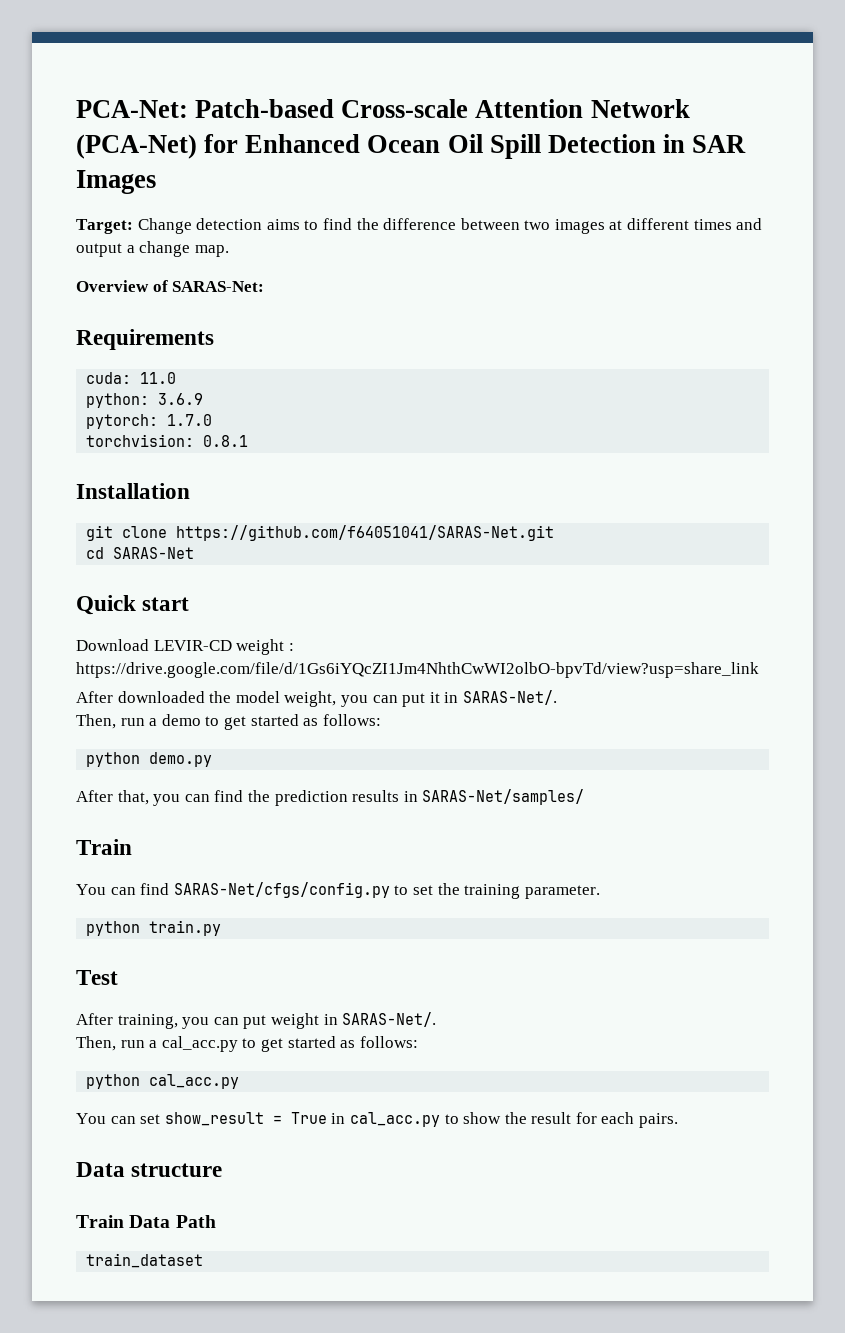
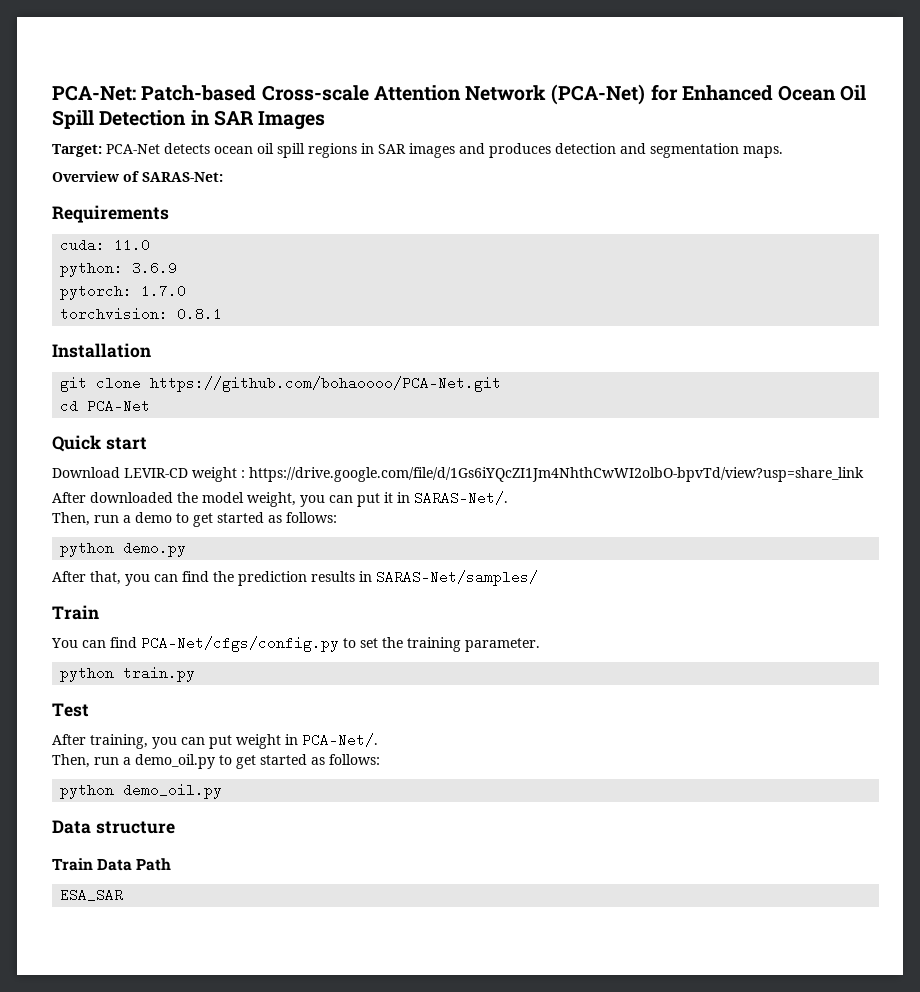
- Target: Change detection aims to find the difference between two images at different times and output a change map.
+ Target: PCA-Net detects ocean oil spill regions in SAR images and produces detection and segmentation maps.
- git clone https://github.com/f64051041/SARAS-Net.git
+ git clone https://github.com/bohaoooo/PCA-Net.git
- cd SARAS-Net
+ cd PCA-Net
- You can find SARAS-Net/cfgs/config.py to set the training parameter.
+ You can find PCA-Net/cfgs/config.py to set the training parameter.
- After training, you can put weight in SARAS-Net/.
- Then, run a cal_acc.py to get started as follows:
- python cal_acc.py
- You can set show_result = True in cal_acc.py to show the result for each pairs.
+ After training, you can put weight in PCA-Net/.
+ Then, run a demo_oil.py to get started as follows:
+ python demo_oil.py
- train_dataset
+ ESA_SAR

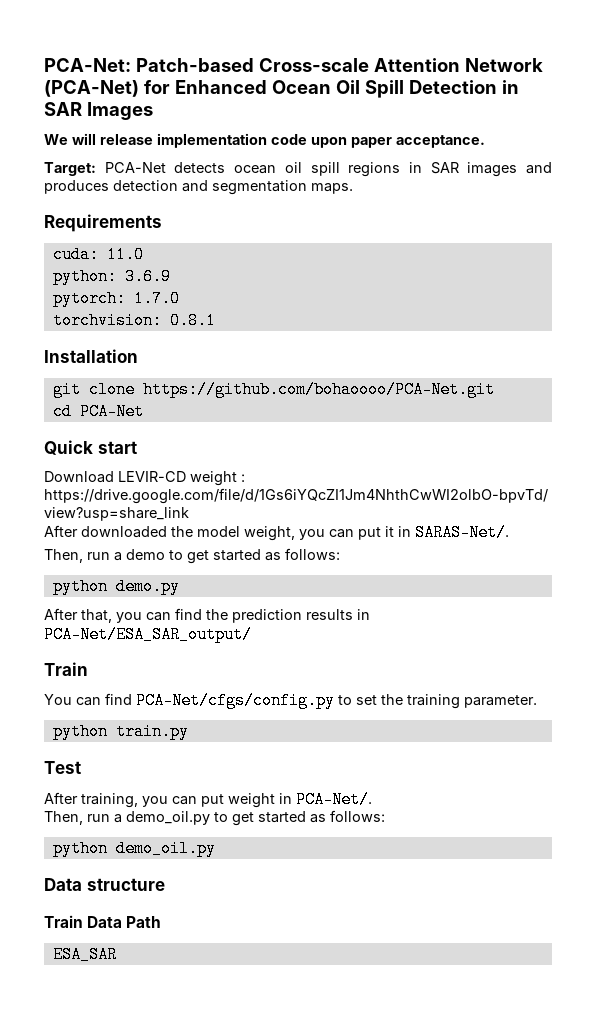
+ We will release implementation code upon paper acceptance.
- Overview of SARAS-Net:
- After that, you can find the prediction results in SARAS-Net/samples/
+ After that, you can find the prediction results in PCA-Net/ESA_SAR_output/

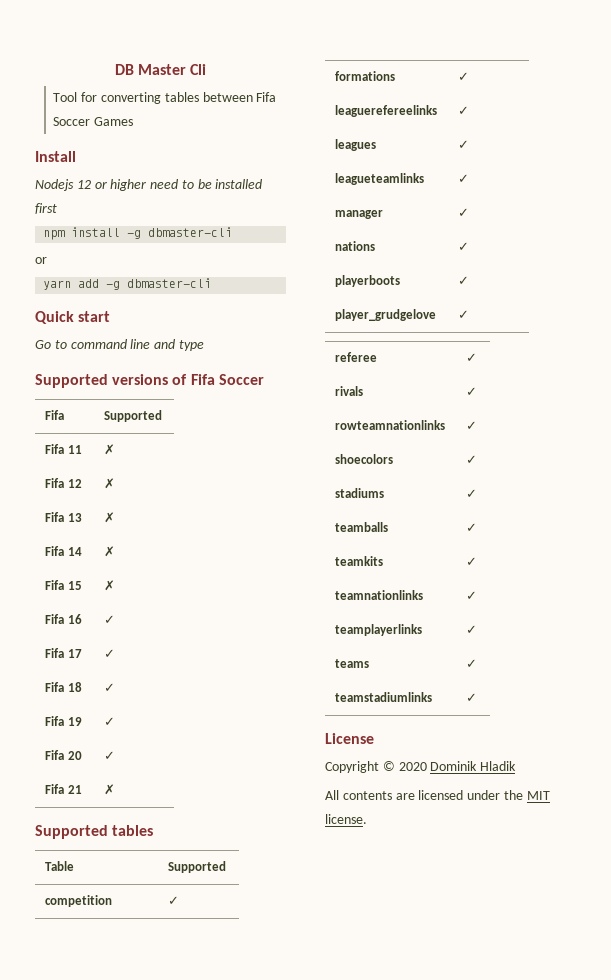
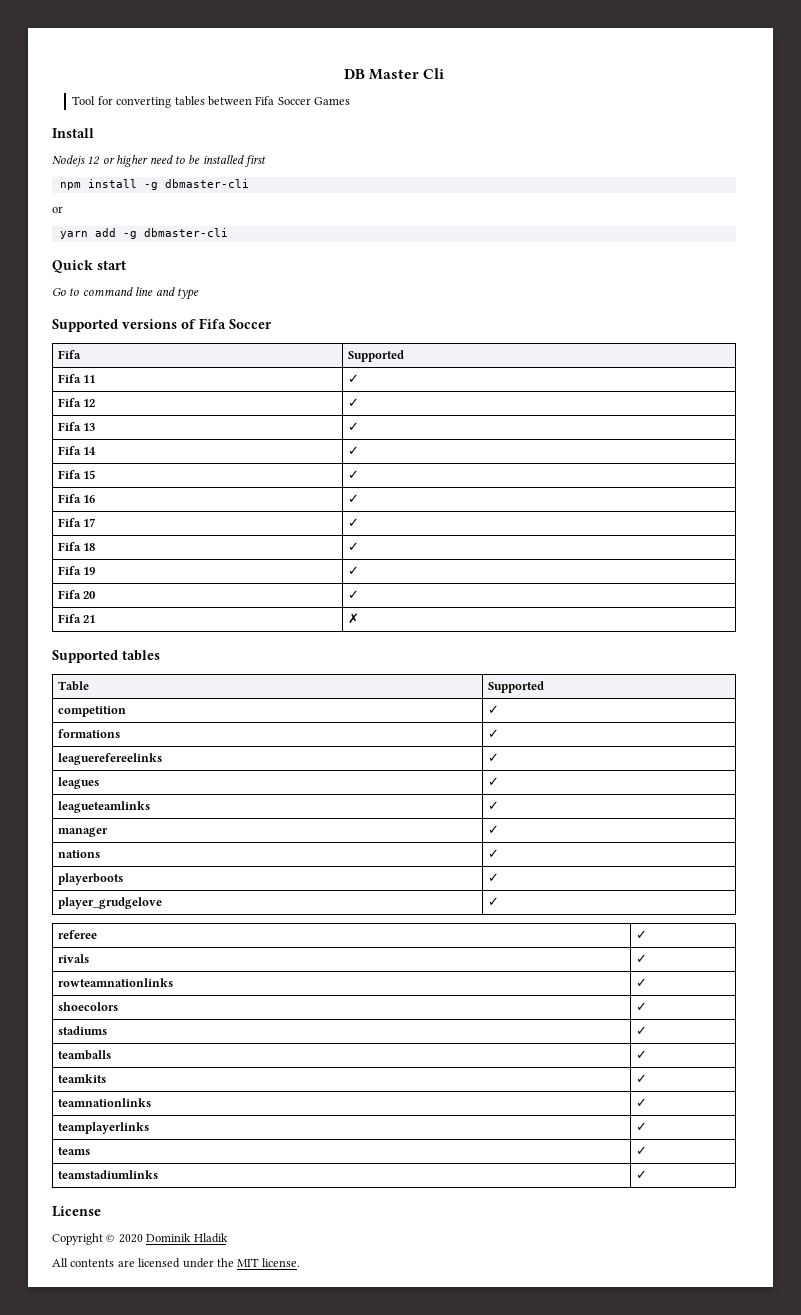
- Fifa 11 | ✗
+ Fifa 11 | ✓
- Fifa 12 | ✗
+ Fifa 12 | ✓
- Fifa 13 | ✗
+ Fifa 13 | ✓
- Fifa 14 | ✗
+ Fifa 14 | ✓
- Fifa 15 | ✗
+ Fifa 15 | ✓

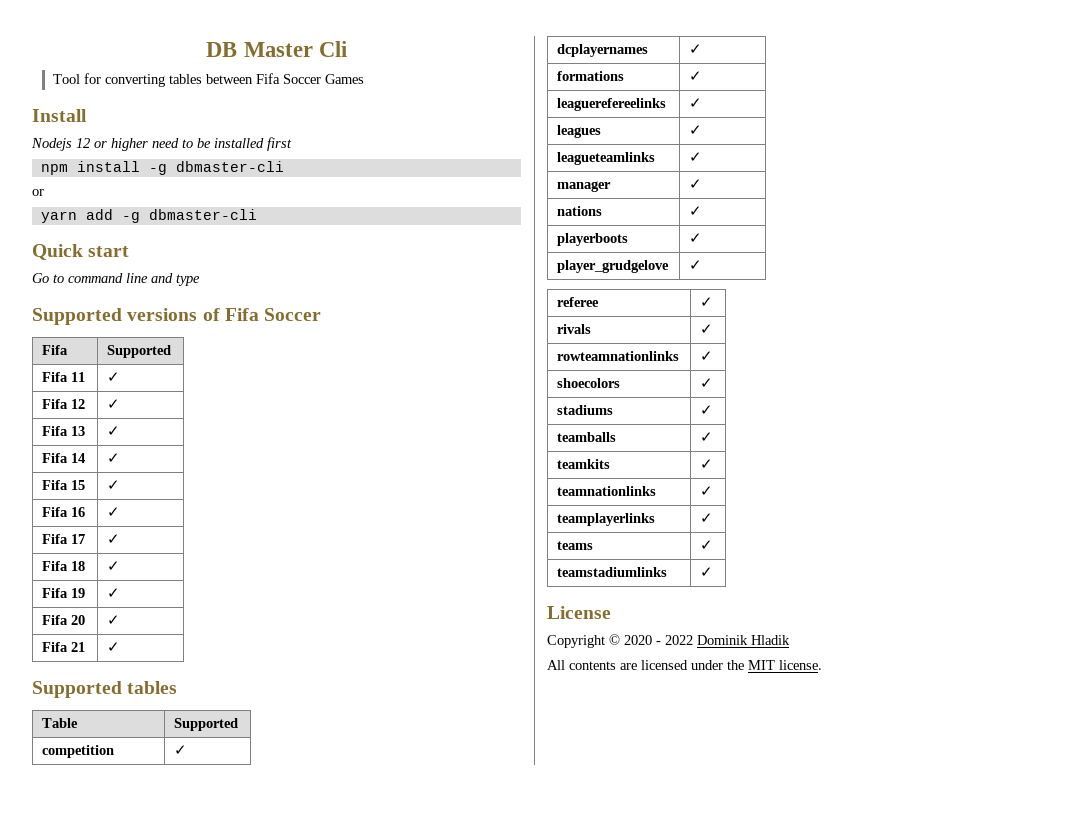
- Fifa 21 | ✗
+ Fifa 21 | ✓
+ dcplayernames | ✓
- Copyright © 2020 Dominik Hladik
+ Copyright © 2020 - 2022 Dominik Hladik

○ ○ ○ ○

Find how many of the lines above have the word "SARAS" in them. State only that number.

- Your response
6